### TASK STATEMENT:
Starting at the line that contains "width: 102px ->" and stopping at the line that contains "font-size: 11px ->", restate each line of the records below exactly. Omit the pictures.

### RECORDS:
= Beginning of Section =

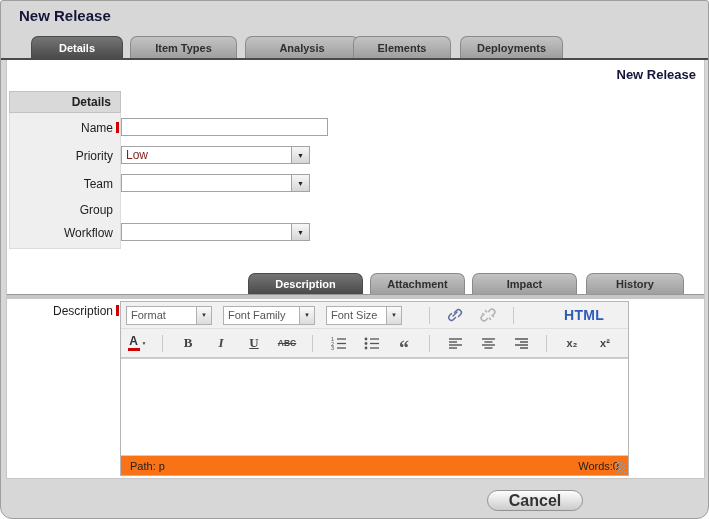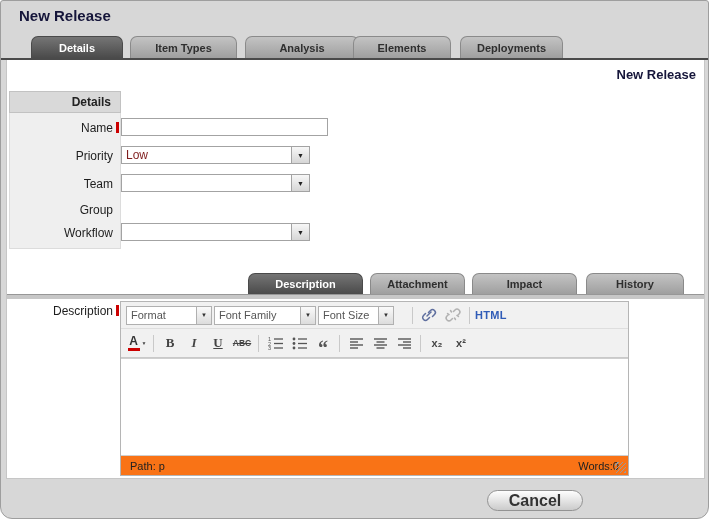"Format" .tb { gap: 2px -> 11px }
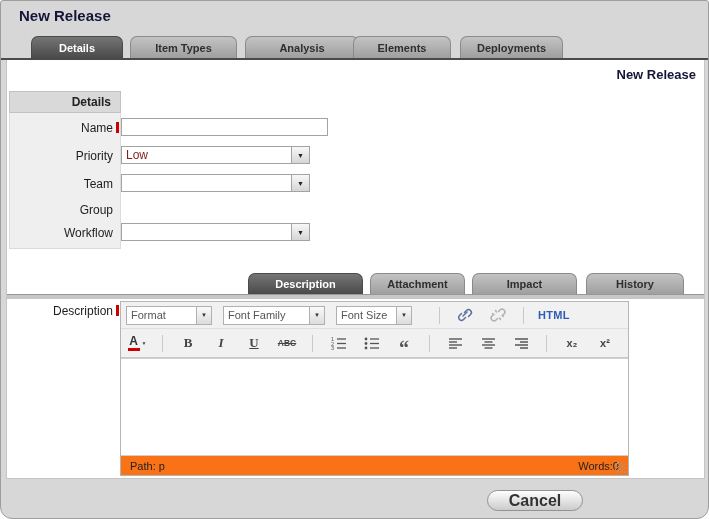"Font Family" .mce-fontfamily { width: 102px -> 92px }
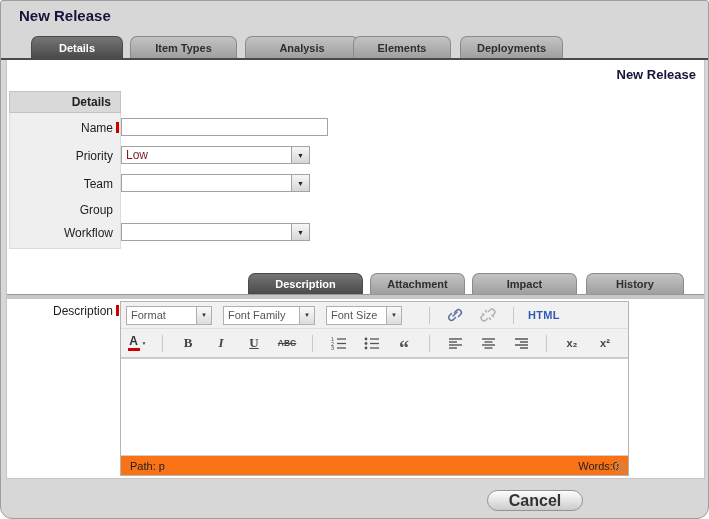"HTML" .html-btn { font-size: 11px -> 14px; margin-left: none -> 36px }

= End of Section =
= Beginning of Section =

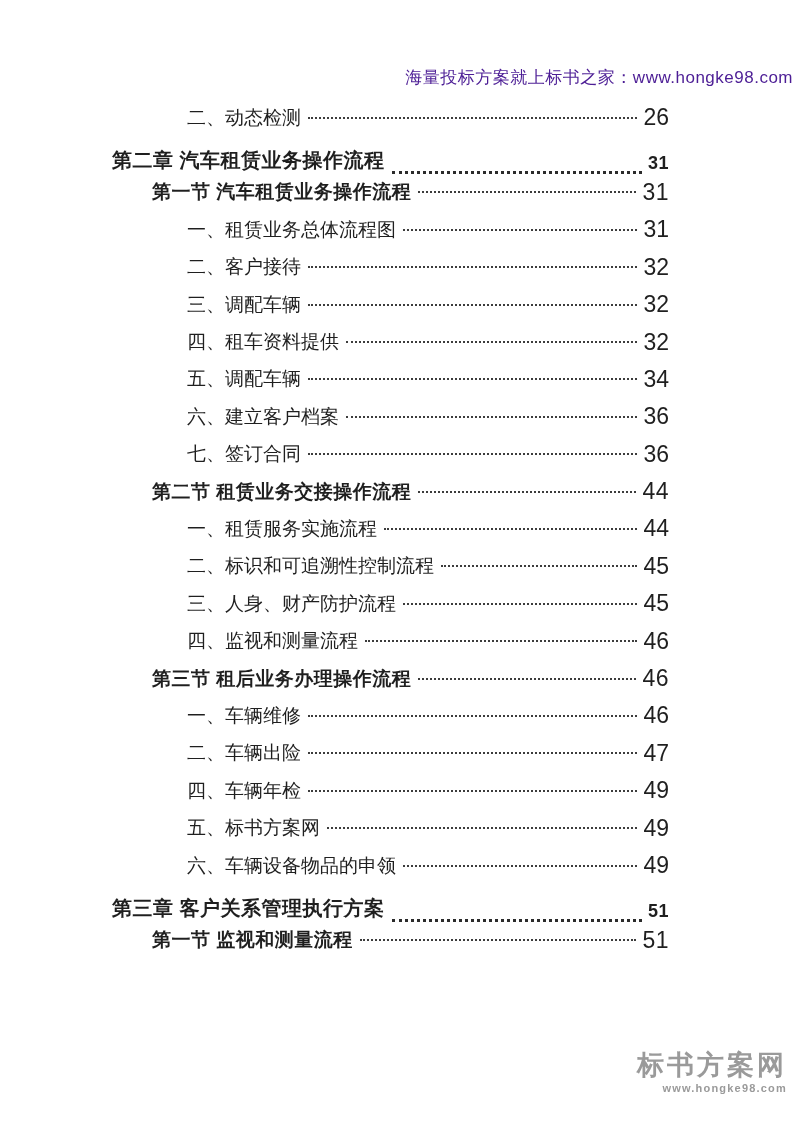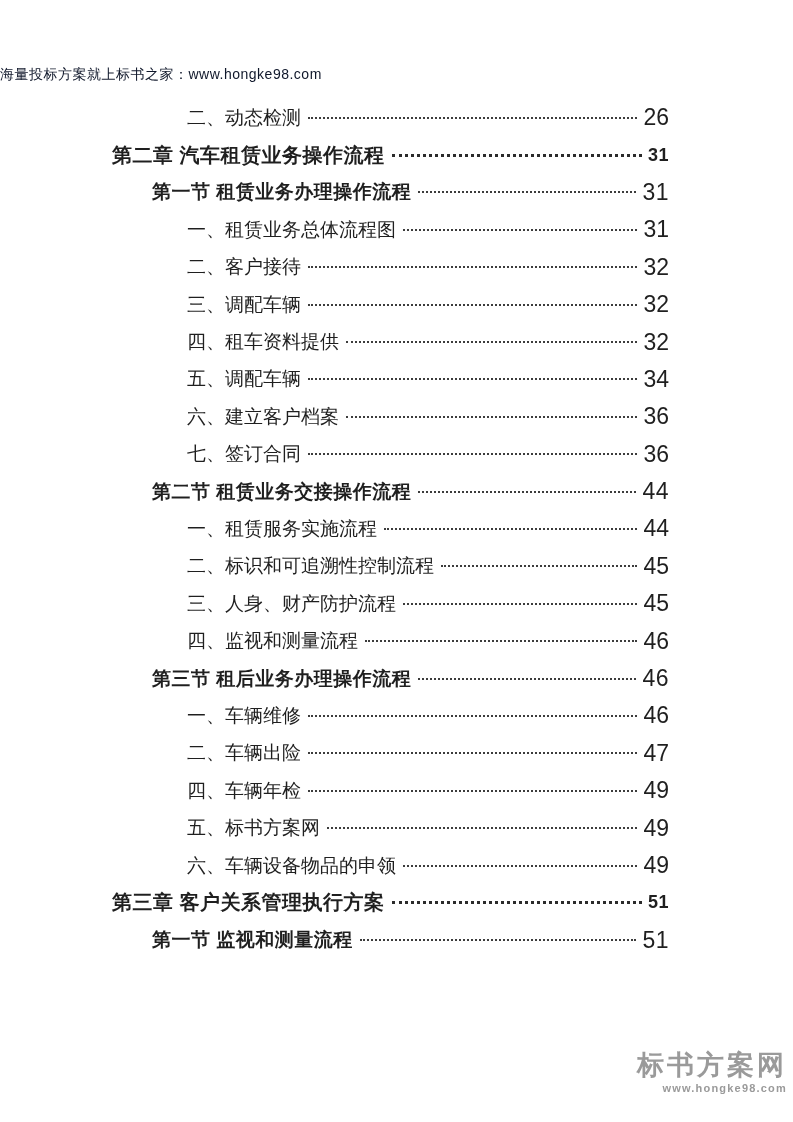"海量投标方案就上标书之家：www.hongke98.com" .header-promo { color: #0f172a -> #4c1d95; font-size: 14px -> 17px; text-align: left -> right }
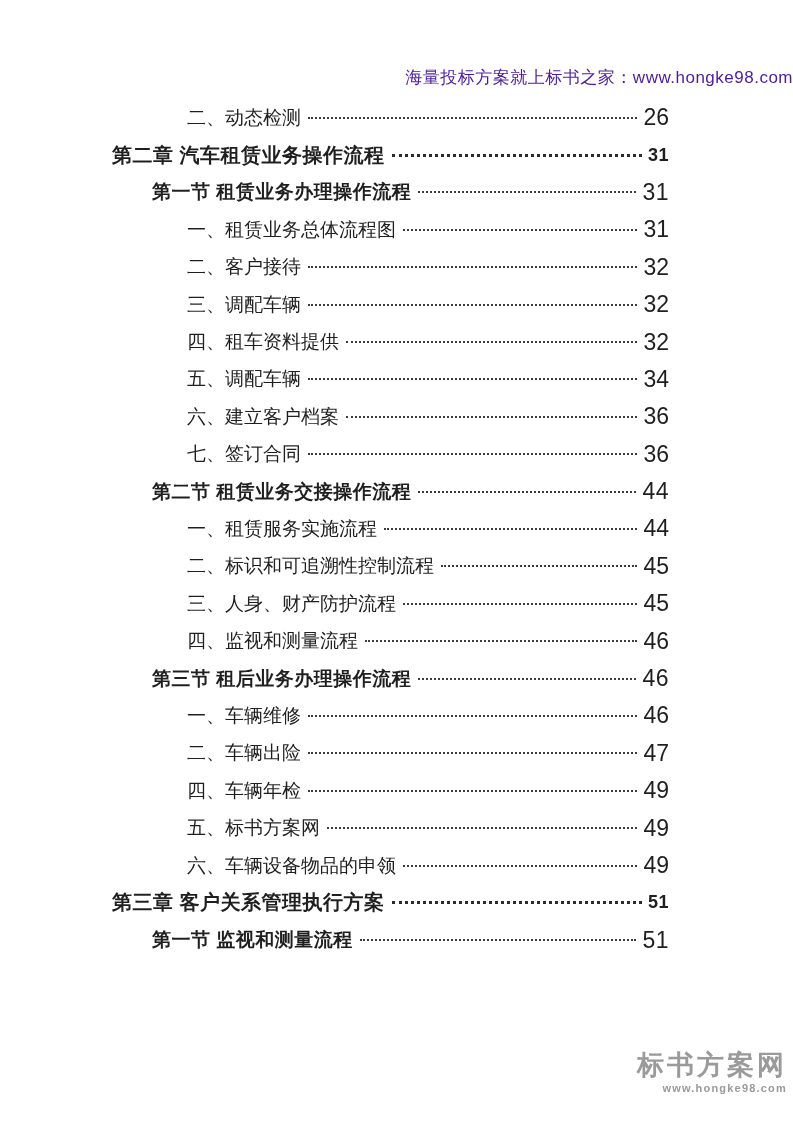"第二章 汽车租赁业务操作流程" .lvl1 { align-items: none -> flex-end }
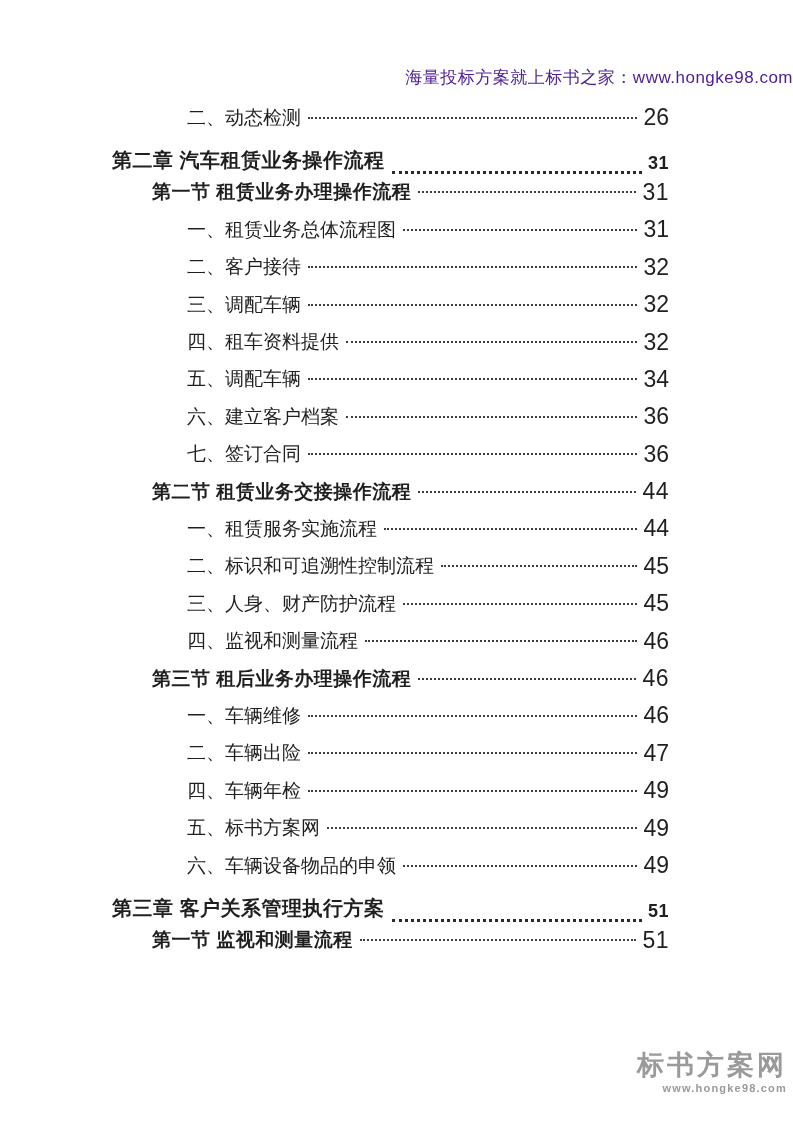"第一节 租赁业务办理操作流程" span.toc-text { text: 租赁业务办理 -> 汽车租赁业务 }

= End of Section =

### RESULT BELOW:
"Font Family" .mce-fontfamily { width: 102px -> 92px }
"HTML" .html-btn { font-size: 11px -> 14px; margin-left: none -> 36px }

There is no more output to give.